Sanctions against Directors

1) Power to investigate and sanction PIE directors

  • ARGA will have the necessary powers to investigate and sanction breaches of corporate reporting and audit-related responsibilities by PIE directors.

2) Enforcement regime to be similar to that for auditors

  • the enforcement regime will follow similar principles to the FRC’s audit enforcement regime, in line with the recommendation of the FRC Review. If this is so, this will mean that it is based on failing to apply standards rather than the higher bar of misconduct.
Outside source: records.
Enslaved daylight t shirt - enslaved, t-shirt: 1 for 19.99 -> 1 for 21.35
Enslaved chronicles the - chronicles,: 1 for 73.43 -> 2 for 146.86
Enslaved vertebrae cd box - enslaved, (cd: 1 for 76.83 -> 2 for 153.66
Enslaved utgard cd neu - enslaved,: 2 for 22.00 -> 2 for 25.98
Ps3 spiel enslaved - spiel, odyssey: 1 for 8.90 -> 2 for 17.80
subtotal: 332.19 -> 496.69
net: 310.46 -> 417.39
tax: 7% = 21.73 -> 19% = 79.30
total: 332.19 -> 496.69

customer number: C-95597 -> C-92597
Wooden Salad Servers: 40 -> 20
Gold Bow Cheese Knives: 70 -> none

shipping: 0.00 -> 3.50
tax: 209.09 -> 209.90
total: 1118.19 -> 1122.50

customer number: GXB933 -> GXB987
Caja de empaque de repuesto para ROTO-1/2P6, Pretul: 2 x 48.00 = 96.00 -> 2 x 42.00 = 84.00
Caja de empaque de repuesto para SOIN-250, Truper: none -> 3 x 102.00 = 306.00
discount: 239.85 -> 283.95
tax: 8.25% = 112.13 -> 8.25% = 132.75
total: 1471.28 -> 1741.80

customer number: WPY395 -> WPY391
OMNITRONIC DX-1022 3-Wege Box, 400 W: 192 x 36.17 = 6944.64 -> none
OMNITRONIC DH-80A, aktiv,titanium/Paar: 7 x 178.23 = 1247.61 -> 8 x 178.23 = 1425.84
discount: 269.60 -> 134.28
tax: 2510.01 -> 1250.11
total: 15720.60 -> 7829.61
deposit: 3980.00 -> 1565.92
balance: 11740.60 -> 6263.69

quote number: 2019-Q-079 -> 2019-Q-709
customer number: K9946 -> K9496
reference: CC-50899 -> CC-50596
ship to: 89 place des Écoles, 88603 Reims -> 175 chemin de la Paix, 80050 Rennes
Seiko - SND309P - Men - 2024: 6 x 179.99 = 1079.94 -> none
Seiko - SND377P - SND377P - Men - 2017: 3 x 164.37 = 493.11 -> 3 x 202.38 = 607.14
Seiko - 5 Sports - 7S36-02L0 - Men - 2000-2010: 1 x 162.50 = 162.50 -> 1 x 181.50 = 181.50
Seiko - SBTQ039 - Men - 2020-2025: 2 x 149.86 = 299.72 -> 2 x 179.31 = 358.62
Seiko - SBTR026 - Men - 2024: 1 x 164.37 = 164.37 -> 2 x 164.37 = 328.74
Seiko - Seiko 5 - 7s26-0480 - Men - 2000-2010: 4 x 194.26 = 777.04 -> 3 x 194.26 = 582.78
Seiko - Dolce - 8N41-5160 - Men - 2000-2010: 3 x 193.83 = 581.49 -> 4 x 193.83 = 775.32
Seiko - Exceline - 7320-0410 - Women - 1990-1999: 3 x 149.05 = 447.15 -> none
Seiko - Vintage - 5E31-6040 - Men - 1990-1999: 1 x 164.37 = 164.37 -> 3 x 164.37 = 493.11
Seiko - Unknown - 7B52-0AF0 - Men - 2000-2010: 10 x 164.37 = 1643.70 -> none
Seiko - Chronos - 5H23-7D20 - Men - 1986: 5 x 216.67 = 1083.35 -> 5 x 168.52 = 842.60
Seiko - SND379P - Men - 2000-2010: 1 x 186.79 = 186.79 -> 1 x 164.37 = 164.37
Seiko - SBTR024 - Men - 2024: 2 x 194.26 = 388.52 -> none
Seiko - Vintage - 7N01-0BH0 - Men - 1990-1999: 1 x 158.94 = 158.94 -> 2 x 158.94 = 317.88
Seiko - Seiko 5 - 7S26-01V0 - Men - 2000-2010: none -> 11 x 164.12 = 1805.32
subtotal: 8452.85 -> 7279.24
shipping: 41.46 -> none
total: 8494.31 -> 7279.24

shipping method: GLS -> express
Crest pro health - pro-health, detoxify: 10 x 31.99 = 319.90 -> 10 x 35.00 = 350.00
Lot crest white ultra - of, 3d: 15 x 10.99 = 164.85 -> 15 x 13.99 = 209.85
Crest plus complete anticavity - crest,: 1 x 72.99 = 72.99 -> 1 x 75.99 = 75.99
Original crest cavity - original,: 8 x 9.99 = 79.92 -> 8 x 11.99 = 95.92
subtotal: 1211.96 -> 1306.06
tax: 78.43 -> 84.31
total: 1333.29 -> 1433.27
 3) Enforcement regime to apply to all PIEs whether or not companies

  • where appropriate, the scope of the regulator’s enforcement powers will also apply to PIEs which are not companies

4) ARGA to set out what is reasonably expected of directors

  • ARGA’s new enforcement powers will apply to breaches of the directors’ statutory duties relating to corporate reporting and audit. The Government has indicated that,  for civil regulatory enforcement to work effectively, ARGA will need to set out what it reasonably expects of PIE directors by way of compliance with their legal duties.
  • the above is intended to reassure directors, and individuals who are considering taking up a position as a director of a PIE, that they will be accountable only for what could reasonably be expected of a person in their position
  • the intention is that PIE directors may be held to account if they fail to comply with well-established values that are already embodied in directors’ existing general duties in statute. It is considered that these are values that directors of PIEs would already be expected to understand and subscribe to and that this will maximise the effectiveness of the new directors' enforcement regime as the regulator will be able to investigate the nature of directors’ decisions and take action in cases where the directors have complied with the letter of the law but are nevertheless engaged in dishonest or improper conduct.
  • the Government believes that there may be exceptional cases where it is in the public interest for ARGA to investigate and enforce directors’ duties even though the entity in question is not a PIE and is considering how and whether the behavioural aspect of the new directors' enforcement regime should apply in such cases. It is thought such instances may be considered, for example, where it is felt a corporate structure has deliberately been established in such a way to avoid it having any PIEs within it.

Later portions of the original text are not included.